▸ **Input data**:
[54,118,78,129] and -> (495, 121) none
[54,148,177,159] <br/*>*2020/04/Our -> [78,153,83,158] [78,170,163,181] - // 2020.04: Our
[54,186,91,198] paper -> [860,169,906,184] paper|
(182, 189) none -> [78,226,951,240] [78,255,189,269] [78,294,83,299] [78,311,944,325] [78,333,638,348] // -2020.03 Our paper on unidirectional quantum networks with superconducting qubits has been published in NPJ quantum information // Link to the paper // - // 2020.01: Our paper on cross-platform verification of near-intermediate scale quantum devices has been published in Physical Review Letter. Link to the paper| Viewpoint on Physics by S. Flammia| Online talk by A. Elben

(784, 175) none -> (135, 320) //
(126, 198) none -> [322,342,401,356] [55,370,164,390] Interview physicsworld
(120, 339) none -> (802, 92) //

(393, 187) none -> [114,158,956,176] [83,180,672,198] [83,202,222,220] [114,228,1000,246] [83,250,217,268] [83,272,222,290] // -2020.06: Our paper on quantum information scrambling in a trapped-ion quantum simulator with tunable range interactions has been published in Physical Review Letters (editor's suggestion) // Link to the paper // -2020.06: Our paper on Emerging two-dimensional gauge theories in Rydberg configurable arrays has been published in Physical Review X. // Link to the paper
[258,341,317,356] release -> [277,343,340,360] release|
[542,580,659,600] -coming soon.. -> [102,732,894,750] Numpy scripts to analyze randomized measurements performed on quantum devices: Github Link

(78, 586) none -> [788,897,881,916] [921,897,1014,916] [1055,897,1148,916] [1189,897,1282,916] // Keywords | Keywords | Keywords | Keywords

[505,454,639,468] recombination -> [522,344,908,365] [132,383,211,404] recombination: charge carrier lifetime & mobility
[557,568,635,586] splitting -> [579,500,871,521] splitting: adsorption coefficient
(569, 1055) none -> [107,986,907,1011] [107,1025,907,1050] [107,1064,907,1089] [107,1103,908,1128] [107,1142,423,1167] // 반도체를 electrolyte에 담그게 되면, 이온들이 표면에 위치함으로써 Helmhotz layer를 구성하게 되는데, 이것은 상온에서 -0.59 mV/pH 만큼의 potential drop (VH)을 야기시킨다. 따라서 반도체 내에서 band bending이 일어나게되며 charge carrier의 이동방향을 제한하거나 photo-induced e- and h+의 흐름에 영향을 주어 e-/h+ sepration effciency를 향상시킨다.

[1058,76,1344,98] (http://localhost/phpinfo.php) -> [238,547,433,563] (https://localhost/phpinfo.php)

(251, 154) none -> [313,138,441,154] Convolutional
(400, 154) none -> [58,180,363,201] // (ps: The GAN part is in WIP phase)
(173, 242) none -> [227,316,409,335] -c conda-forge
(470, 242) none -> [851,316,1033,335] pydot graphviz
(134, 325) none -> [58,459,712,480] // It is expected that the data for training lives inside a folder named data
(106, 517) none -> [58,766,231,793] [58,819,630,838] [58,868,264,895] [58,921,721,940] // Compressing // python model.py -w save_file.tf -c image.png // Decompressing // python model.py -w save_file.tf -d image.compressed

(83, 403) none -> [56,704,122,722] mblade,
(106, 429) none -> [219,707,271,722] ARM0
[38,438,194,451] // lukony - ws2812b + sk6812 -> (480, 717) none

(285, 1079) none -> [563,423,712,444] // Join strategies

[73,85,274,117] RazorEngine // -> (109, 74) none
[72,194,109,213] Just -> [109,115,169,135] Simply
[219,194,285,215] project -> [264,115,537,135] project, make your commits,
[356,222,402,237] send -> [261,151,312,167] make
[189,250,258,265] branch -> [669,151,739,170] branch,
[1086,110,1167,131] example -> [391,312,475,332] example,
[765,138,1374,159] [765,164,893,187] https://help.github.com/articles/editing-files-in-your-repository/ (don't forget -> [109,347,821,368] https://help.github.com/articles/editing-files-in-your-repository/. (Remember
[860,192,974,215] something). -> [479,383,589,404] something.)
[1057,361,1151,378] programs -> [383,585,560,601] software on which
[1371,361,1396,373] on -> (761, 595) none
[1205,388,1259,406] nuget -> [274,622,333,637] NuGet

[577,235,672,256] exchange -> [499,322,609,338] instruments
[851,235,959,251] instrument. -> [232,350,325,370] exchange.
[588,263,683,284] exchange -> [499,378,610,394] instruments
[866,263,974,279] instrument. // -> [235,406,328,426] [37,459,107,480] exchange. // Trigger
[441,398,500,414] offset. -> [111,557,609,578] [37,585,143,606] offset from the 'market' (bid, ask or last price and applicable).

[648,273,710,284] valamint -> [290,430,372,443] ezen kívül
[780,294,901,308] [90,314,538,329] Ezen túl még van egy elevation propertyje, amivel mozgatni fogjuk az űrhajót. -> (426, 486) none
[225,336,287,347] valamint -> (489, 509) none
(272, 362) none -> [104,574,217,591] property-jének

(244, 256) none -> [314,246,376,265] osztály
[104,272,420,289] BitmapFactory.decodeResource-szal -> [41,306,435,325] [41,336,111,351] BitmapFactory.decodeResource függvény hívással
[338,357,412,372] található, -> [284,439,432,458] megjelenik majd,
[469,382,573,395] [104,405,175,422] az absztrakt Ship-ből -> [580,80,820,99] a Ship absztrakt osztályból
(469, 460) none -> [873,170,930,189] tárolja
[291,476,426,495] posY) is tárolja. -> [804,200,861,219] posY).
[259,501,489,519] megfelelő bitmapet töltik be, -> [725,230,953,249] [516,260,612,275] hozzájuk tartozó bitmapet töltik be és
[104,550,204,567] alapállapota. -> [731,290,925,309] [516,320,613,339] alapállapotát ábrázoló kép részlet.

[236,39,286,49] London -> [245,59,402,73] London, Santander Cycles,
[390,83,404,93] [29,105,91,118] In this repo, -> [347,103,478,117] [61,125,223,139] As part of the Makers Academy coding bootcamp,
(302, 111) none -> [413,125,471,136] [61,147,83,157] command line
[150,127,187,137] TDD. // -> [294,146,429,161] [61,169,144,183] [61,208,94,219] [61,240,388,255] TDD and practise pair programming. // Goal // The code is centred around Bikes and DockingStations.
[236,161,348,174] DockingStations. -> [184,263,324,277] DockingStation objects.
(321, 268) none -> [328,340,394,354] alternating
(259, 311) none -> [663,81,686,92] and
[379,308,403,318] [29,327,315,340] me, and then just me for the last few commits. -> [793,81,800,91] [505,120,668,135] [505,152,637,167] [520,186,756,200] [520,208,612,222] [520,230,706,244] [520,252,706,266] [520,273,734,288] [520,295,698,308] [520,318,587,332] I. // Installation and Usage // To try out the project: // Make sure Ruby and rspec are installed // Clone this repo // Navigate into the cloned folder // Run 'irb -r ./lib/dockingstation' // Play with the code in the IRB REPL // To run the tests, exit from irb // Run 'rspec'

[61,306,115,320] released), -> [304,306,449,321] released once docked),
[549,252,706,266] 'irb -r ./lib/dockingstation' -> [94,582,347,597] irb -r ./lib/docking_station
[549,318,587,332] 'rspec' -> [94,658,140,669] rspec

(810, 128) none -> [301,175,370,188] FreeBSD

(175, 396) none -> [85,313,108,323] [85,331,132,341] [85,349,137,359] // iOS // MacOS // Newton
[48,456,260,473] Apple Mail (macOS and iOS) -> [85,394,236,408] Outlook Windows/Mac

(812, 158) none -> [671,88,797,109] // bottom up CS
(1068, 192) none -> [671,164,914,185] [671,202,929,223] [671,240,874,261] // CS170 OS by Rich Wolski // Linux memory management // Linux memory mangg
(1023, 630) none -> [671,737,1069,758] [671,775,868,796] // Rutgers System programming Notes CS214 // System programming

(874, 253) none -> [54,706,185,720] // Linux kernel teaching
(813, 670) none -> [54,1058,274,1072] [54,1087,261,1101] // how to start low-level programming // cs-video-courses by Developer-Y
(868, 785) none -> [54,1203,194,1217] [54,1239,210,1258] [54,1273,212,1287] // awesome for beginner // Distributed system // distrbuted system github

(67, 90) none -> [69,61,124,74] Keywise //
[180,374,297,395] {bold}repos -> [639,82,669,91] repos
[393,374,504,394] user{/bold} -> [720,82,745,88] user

▸ **Goal of the exercise**: From the data above, return every line from the line that has "[469,382,573,395] [104,405,175,422] az" up to and including the line that has "[549,318,587,332] 'rspec' ->", exactly.

▸ **Answer box**:
[469,382,573,395] [104,405,175,422] az absztrakt Ship-ből -> [580,80,820,99] a Ship absztrakt osztályból
(469, 460) none -> [873,170,930,189] tárolja
[291,476,426,495] posY) is tárolja. -> [804,200,861,219] posY).
[259,501,489,519] megfelelő bitmapet töltik be, -> [725,230,953,249] [516,260,612,275] hozzájuk tartozó bitmapet töltik be és
[104,550,204,567] alapállapota. -> [731,290,925,309] [516,320,613,339] alapállapotát ábrázoló kép részlet.

[236,39,286,49] London -> [245,59,402,73] London, Santander Cycles,
[390,83,404,93] [29,105,91,118] In this repo, -> [347,103,478,117] [61,125,223,139] As part of the Makers Academy coding bootcamp,
(302, 111) none -> [413,125,471,136] [61,147,83,157] command line
[150,127,187,137] TDD. // -> [294,146,429,161] [61,169,144,183] [61,208,94,219] [61,240,388,255] TDD and practise pair programming. // Goal // The code is centred around Bikes and DockingStations.
[236,161,348,174] DockingStations. -> [184,263,324,277] DockingStation objects.
(321, 268) none -> [328,340,394,354] alternating
(259, 311) none -> [663,81,686,92] and
[379,308,403,318] [29,327,315,340] me, and then just me for the last few commits. -> [793,81,800,91] [505,120,668,135] [505,152,637,167] [520,186,756,200] [520,208,612,222] [520,230,706,244] [520,252,706,266] [520,273,734,288] [520,295,698,308] [520,318,587,332] I. // Installation and Usage // To try out the project: // Make sure Ruby and rspec are installed // Clone this repo // Navigate into the cloned folder // Run 'irb -r ./lib/dockingstation' // Play with the code in the IRB REPL // To run the tests, exit from irb // Run 'rspec'

[61,306,115,320] released), -> [304,306,449,321] released once docked),
[549,252,706,266] 'irb -r ./lib/dockingstation' -> [94,582,347,597] irb -r ./lib/docking_station
[549,318,587,332] 'rspec' -> [94,658,140,669] rspec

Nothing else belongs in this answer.